WORK REQUEST
From start to finish, set down the entries below exactly, leaving out the pictures.

TASK MATERIAL
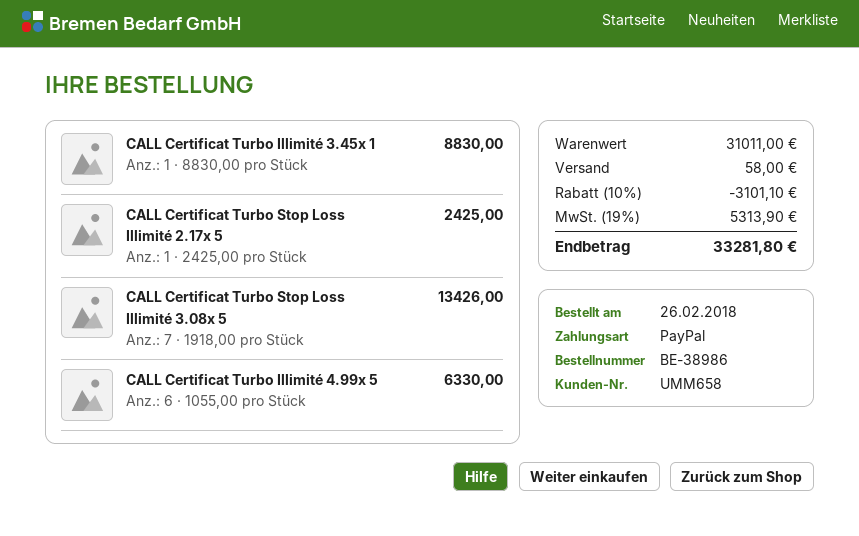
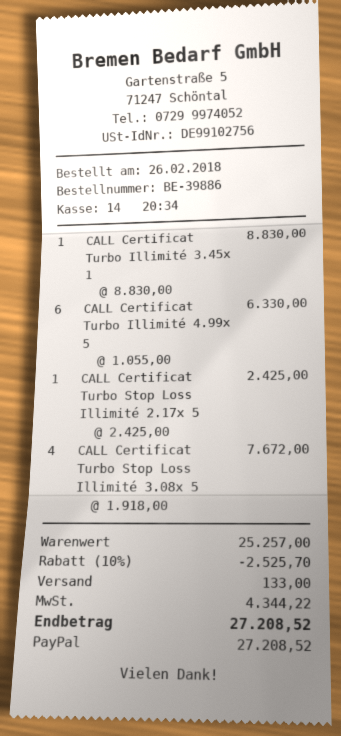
order number: BE-38986 -> BE-39886
CALL Certificat Turbo Stop Loss Illimité 3.08x 5: 7 x 1918.00 = 13426.00 -> 4 x 1918.00 = 7672.00
subtotal: 31011.00 -> 25257.00
discount: 10% = 3101.10 -> 10% = 2525.70
shipping: 58.00 -> 133.00
tax: 5313.90 -> 4344.22
total: 33281.80 -> 27208.52

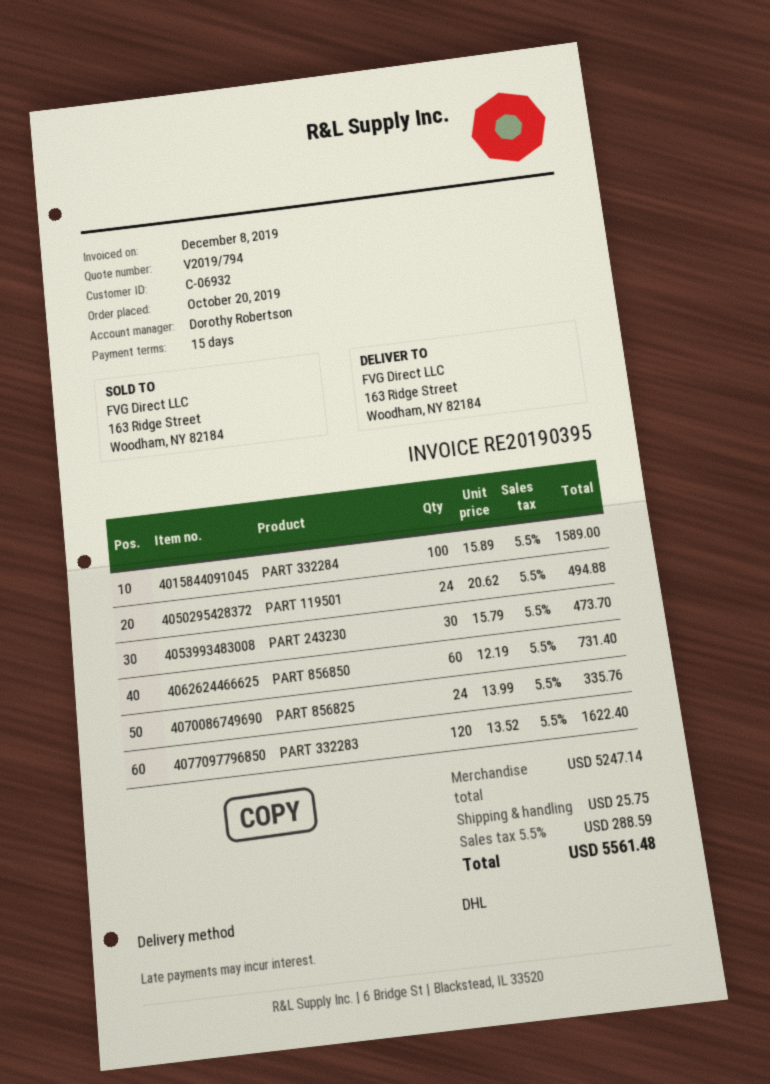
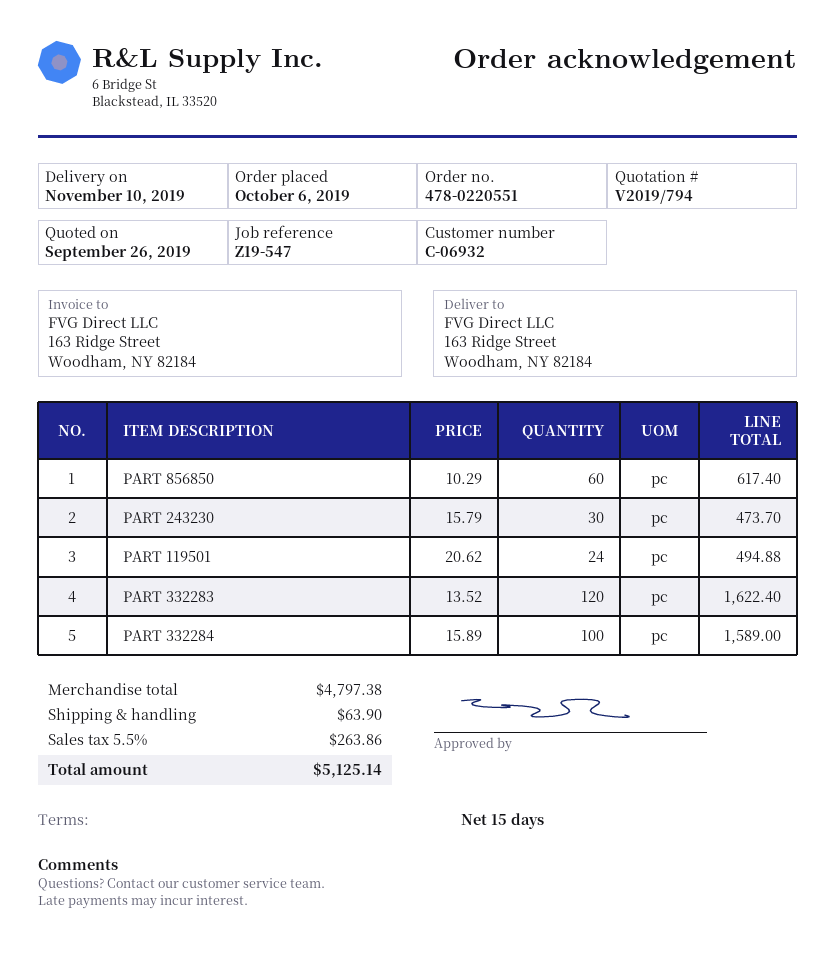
order date: 2019-10-20 -> 2019-10-06
PART 856850: 60 x 12.19 = 731.40 -> 60 x 10.29 = 617.40
PART 856825: 24 x 13.99 = 335.76 -> none
subtotal: 5247.14 -> 4797.38
shipping: 25.75 -> 63.90
tax: 5.5% = 288.59 -> 5.5% = 263.86
total: 5561.48 -> 5125.14

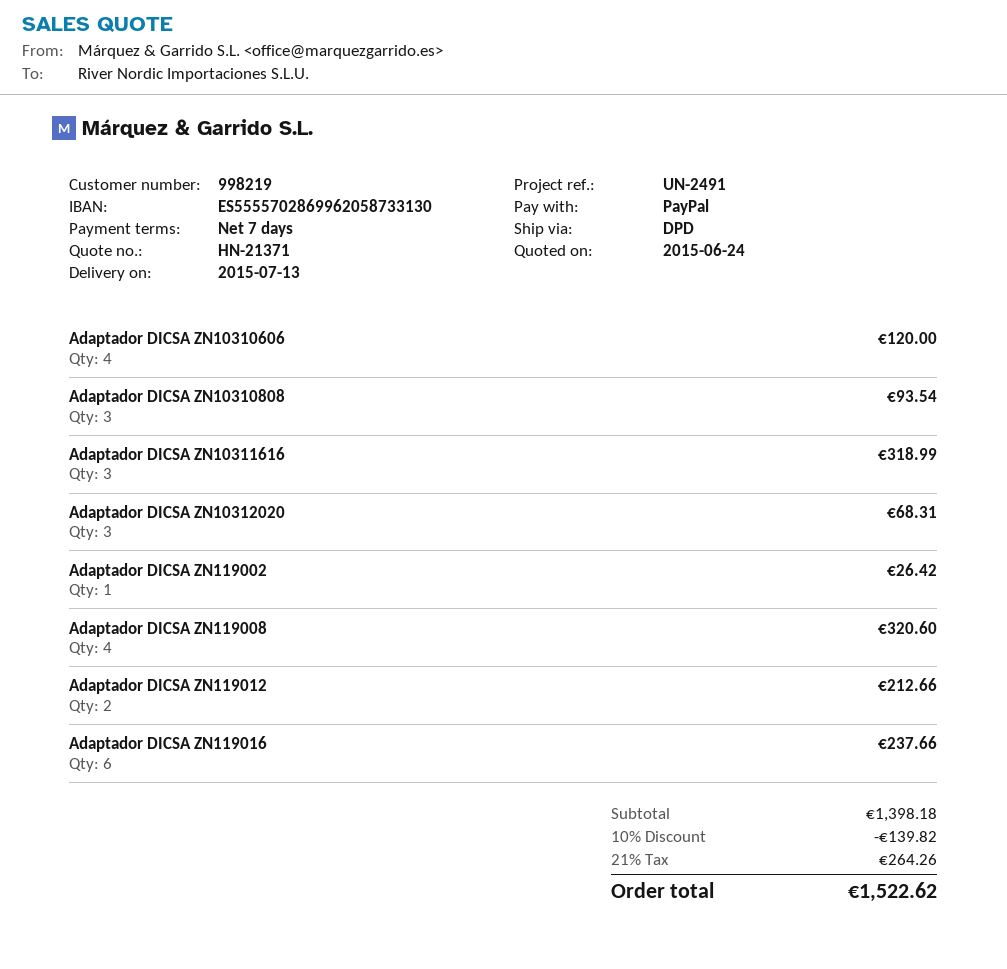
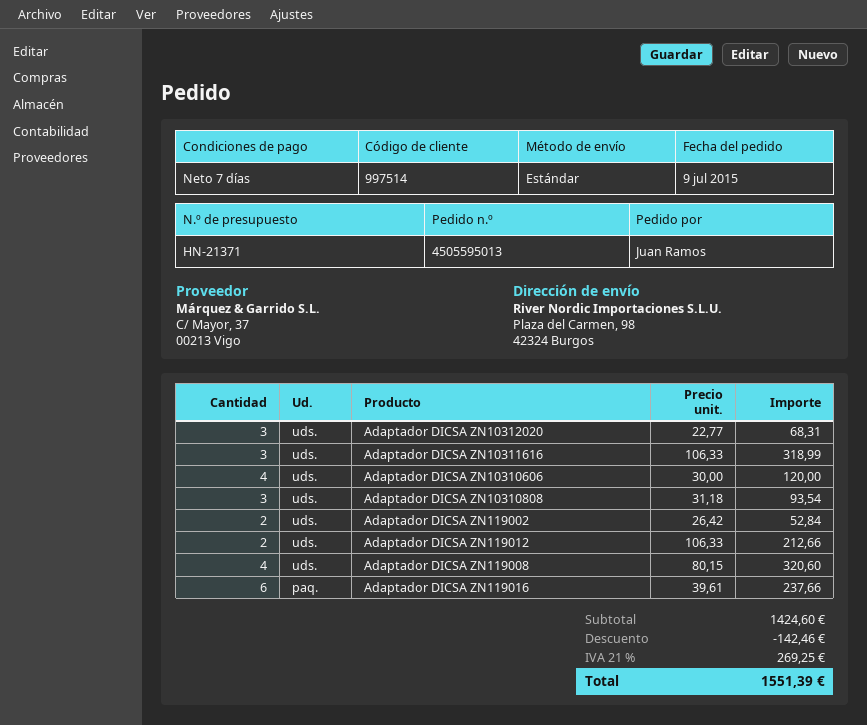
customer number: 998219 -> 997514
shipping method: DPD -> standard
Adaptador DICSA ZN119002: 1 for 26.42 -> 2 for 52.84
subtotal: 1398.18 -> 1424.60
discount: 139.82 -> 142.46
tax: 21% = 264.26 -> 21% = 269.25
total: 1522.62 -> 1551.39

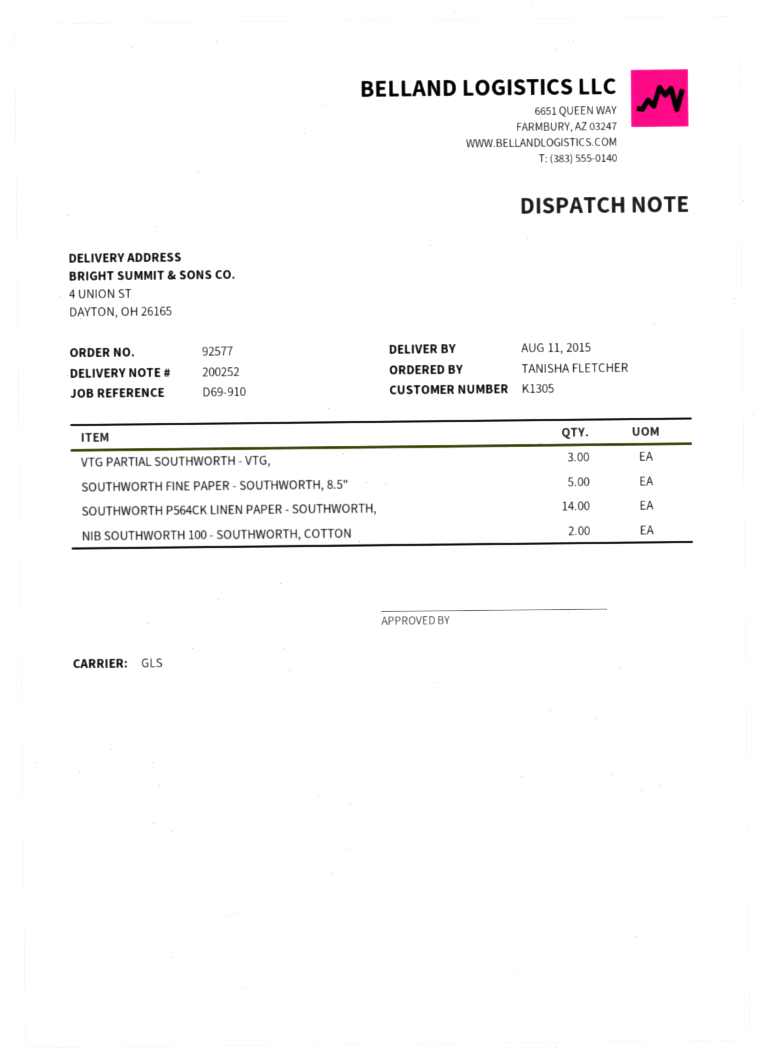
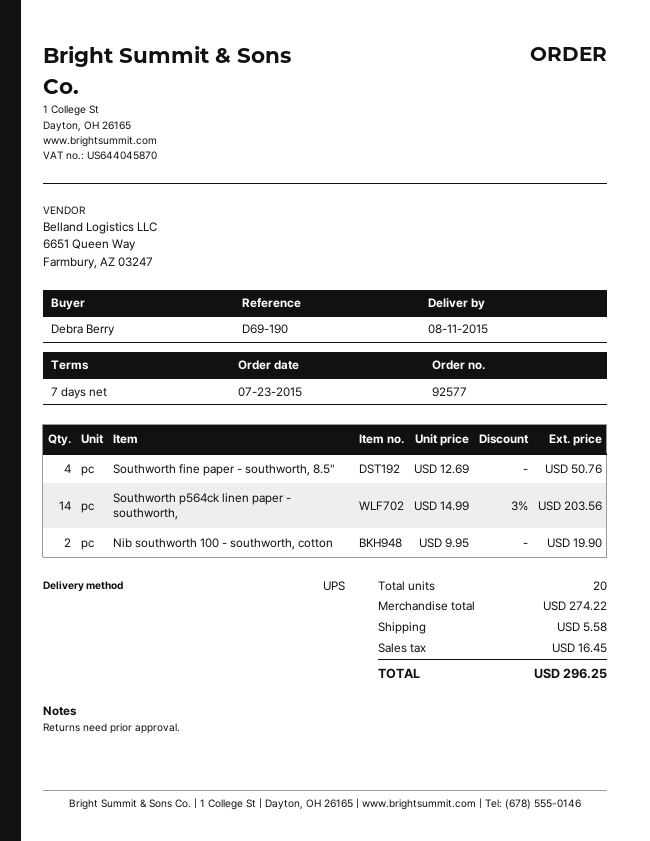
reference: D69-910 -> D69-190
ordered by: TANISHA FLETCHER -> Debra Berry
shipping method: GLS -> UPS
VTG PARTIAL SOUTHWORTH - VTG,: 3 -> none
SOUTHWORTH FINE PAPER - SOUTHWORTH, 8.5": 5 -> 4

RESULT OF THIS TASK
order number: BE-38986 -> BE-39886
CALL Certificat Turbo Stop Loss Illimité 3.08x 5: 7 x 1918.00 = 13426.00 -> 4 x 1918.00 = 7672.00
subtotal: 31011.00 -> 25257.00
discount: 10% = 3101.10 -> 10% = 2525.70
shipping: 58.00 -> 133.00
tax: 5313.90 -> 4344.22
total: 33281.80 -> 27208.52

order date: 2019-10-20 -> 2019-10-06
PART 856850: 60 x 12.19 = 731.40 -> 60 x 10.29 = 617.40
PART 856825: 24 x 13.99 = 335.76 -> none
subtotal: 5247.14 -> 4797.38
shipping: 25.75 -> 63.90
tax: 5.5% = 288.59 -> 5.5% = 263.86
total: 5561.48 -> 5125.14

customer number: 998219 -> 997514
shipping method: DPD -> standard
Adaptador DICSA ZN119002: 1 for 26.42 -> 2 for 52.84
subtotal: 1398.18 -> 1424.60
discount: 139.82 -> 142.46
tax: 21% = 264.26 -> 21% = 269.25
total: 1522.62 -> 1551.39

reference: D69-910 -> D69-190
ordered by: TANISHA FLETCHER -> Debra Berry
shipping method: GLS -> UPS
VTG PARTIAL SOUTHWORTH - VTG,: 3 -> none
SOUTHWORTH FINE PAPER - SOUTHWORTH, 8.5": 5 -> 4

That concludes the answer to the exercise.